Task to complete:
Although pictures appear in the data, the answer should contain only the lines from its start through the line with "border: 1px solid #8f8f8b;", written out exactly.

Stored data entries:
____

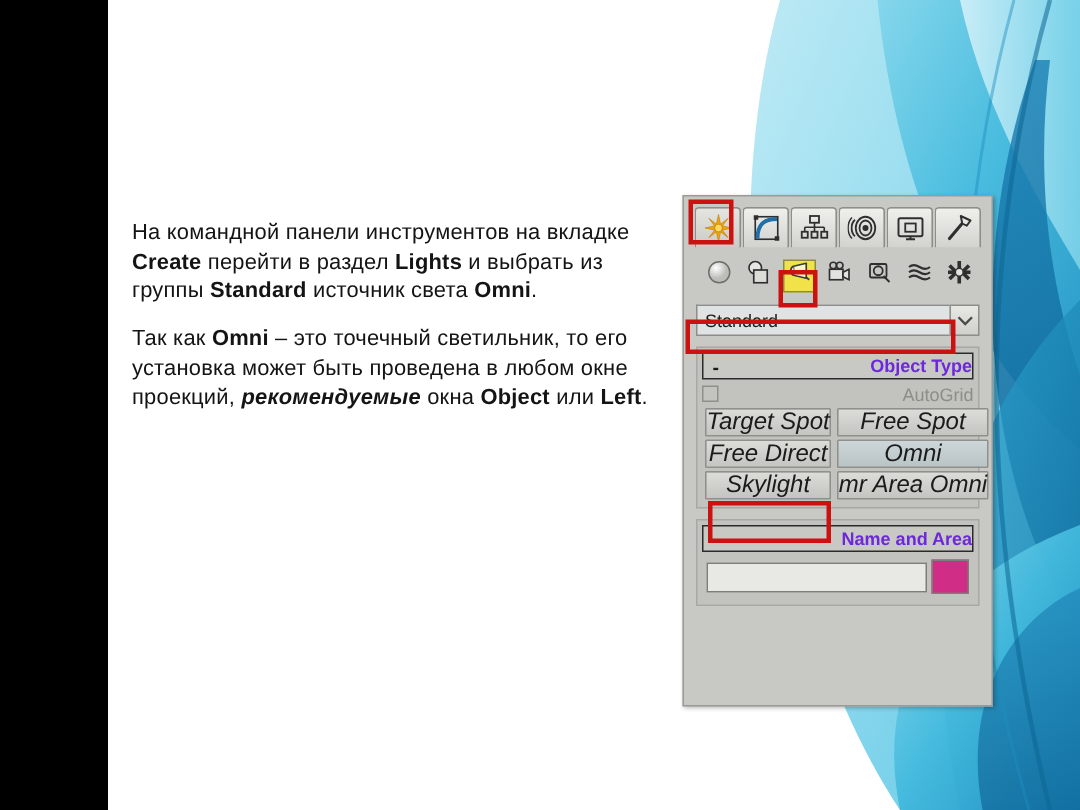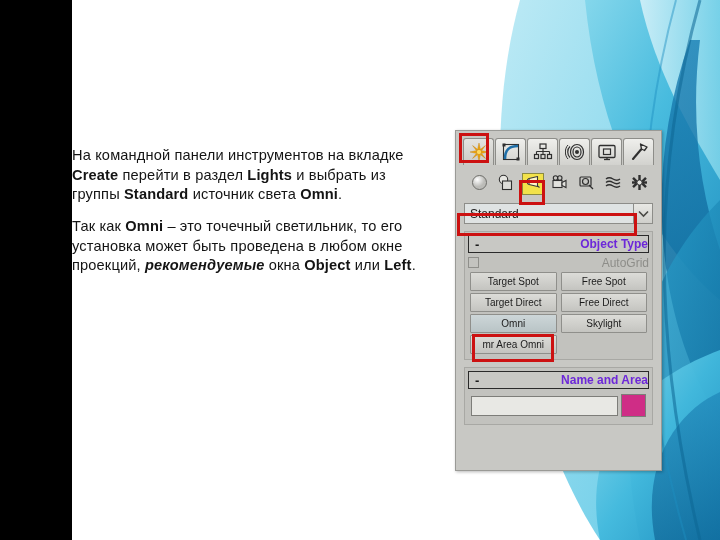--- a/index.html
+++ b/index.html
@@ -35,7 +35,7 @@
   
   #text-block {
     position: absolute;
-    left: 72px; top: 146px;
+    left: 88px; top: 146px;
     width: 352px;
   }
   .para {

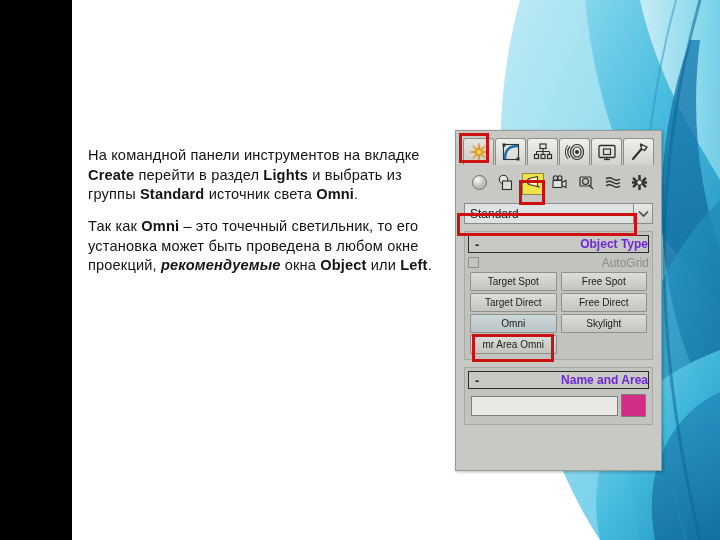--- a/index.html
+++ b/index.html
@@ -187,11 +187,12 @@
     background: linear-gradient(#dcdcd8, #c4c4c0);
     border: 1px solid #8f8f8b;
     border-radius: 1px;
-    font-size: 10px;
+    font-size: 16px;
     color: #1b1b1b;
     display: flex; align-items: center; justify-content: center;
     box-sizing: border-box;
     white-space: nowrap;
+    font-style: italic;
   }
   .ot-btn.selected {
     background: linear-gradient(#cdd6d8, #b9c4c6);

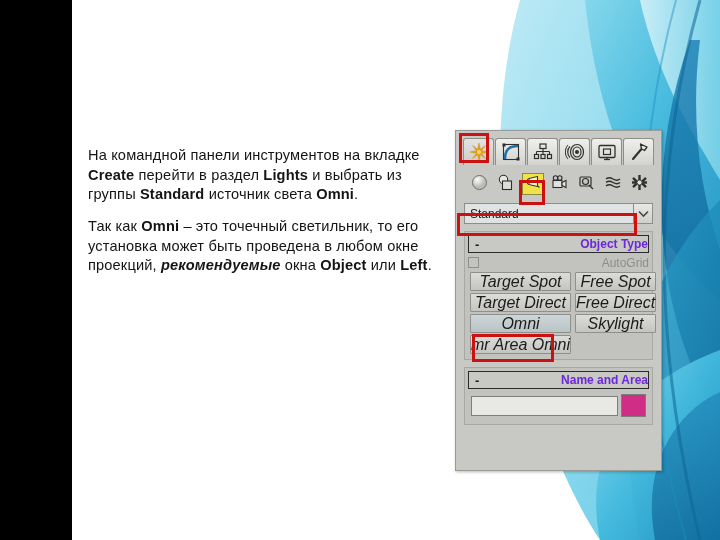--- a/index.html
+++ b/index.html
@@ -457,7 +457,6 @@
       <div class="btn-grid">
         <div class="ot-btn">Target Spot</div>
         <div class="ot-btn">Free Spot</div>
-        <div class="ot-btn">Target Direct</div>
         <div class="ot-btn">Free Direct</div>
         <div class="ot-btn selected">Omni</div>
         <div class="ot-btn">Skylight</div>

____

The answer:
--- a/index.html
+++ b/index.html
@@ -35,7 +35,7 @@
   
   #text-block {
     position: absolute;
-    left: 72px; top: 146px;
+    left: 88px; top: 146px;
     width: 352px;
   }
   .para {

--- a/index.html
+++ b/index.html
@@ -187,11 +187,12 @@
     background: linear-gradient(#dcdcd8, #c4c4c0);
     border: 1px solid #8f8f8b;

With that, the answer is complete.